RECORDS FOR THIS EXERCISE:
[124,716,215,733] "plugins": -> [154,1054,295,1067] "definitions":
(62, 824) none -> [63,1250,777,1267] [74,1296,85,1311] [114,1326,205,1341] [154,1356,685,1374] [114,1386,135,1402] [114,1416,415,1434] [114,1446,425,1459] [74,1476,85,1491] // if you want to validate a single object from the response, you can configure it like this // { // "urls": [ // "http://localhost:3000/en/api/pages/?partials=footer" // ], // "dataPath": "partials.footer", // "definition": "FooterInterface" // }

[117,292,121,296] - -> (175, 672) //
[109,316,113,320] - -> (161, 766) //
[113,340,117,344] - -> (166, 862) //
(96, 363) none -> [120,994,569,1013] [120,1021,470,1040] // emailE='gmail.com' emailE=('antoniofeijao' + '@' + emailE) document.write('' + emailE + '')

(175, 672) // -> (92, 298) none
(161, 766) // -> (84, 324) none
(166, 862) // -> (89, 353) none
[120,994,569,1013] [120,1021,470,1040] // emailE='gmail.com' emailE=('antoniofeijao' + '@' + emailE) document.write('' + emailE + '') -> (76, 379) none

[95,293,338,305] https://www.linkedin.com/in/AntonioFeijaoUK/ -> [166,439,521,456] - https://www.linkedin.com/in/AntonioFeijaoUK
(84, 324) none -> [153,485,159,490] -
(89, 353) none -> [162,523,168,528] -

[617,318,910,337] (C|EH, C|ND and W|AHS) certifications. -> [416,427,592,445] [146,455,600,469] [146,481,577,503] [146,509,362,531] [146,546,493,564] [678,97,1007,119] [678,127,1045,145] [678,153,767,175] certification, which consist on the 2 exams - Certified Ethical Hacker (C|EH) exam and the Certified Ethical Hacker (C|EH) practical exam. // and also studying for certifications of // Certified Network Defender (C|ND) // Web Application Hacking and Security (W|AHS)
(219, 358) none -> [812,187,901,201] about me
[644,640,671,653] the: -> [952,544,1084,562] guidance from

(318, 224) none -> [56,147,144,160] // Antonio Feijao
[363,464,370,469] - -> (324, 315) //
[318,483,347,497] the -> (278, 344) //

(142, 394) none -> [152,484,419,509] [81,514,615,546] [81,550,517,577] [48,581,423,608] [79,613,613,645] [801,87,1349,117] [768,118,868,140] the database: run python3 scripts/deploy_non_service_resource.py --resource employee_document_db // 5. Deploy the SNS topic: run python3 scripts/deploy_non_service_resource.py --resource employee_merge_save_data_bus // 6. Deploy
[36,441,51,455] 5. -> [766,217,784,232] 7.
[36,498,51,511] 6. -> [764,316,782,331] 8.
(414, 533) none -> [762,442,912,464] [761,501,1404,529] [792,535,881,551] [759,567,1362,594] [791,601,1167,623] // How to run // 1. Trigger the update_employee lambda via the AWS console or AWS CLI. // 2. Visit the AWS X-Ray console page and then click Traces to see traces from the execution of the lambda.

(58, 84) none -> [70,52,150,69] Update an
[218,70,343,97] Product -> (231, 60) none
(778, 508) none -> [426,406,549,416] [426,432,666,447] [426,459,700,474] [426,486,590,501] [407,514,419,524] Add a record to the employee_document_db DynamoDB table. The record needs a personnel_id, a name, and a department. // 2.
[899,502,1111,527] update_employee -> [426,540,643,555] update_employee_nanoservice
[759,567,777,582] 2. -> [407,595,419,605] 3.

HOW TO COMPLETE THIS TASK: Copy out the entries exactly. Begin at the first line and end with the line that has "(89, 353) none ->".

THE COMPLETED TASK:
[124,716,215,733] "plugins": -> [154,1054,295,1067] "definitions":
(62, 824) none -> [63,1250,777,1267] [74,1296,85,1311] [114,1326,205,1341] [154,1356,685,1374] [114,1386,135,1402] [114,1416,415,1434] [114,1446,425,1459] [74,1476,85,1491] // if you want to validate a single object from the response, you can configure it like this // { // "urls": [ // "http://localhost:3000/en/api/pages/?partials=footer" // ], // "dataPath": "partials.footer", // "definition": "FooterInterface" // }

[117,292,121,296] - -> (175, 672) //
[109,316,113,320] - -> (161, 766) //
[113,340,117,344] - -> (166, 862) //
(96, 363) none -> [120,994,569,1013] [120,1021,470,1040] // emailE='gmail.com' emailE=('antoniofeijao' + '@' + emailE) document.write('' + emailE + '')

(175, 672) // -> (92, 298) none
(161, 766) // -> (84, 324) none
(166, 862) // -> (89, 353) none
[120,994,569,1013] [120,1021,470,1040] // emailE='gmail.com' emailE=('antoniofeijao' + '@' + emailE) document.write('' + emailE + '') -> (76, 379) none

[95,293,338,305] https://www.linkedin.com/in/AntonioFeijaoUK/ -> [166,439,521,456] - https://www.linkedin.com/in/AntonioFeijaoUK
(84, 324) none -> [153,485,159,490] -
(89, 353) none -> [162,523,168,528] -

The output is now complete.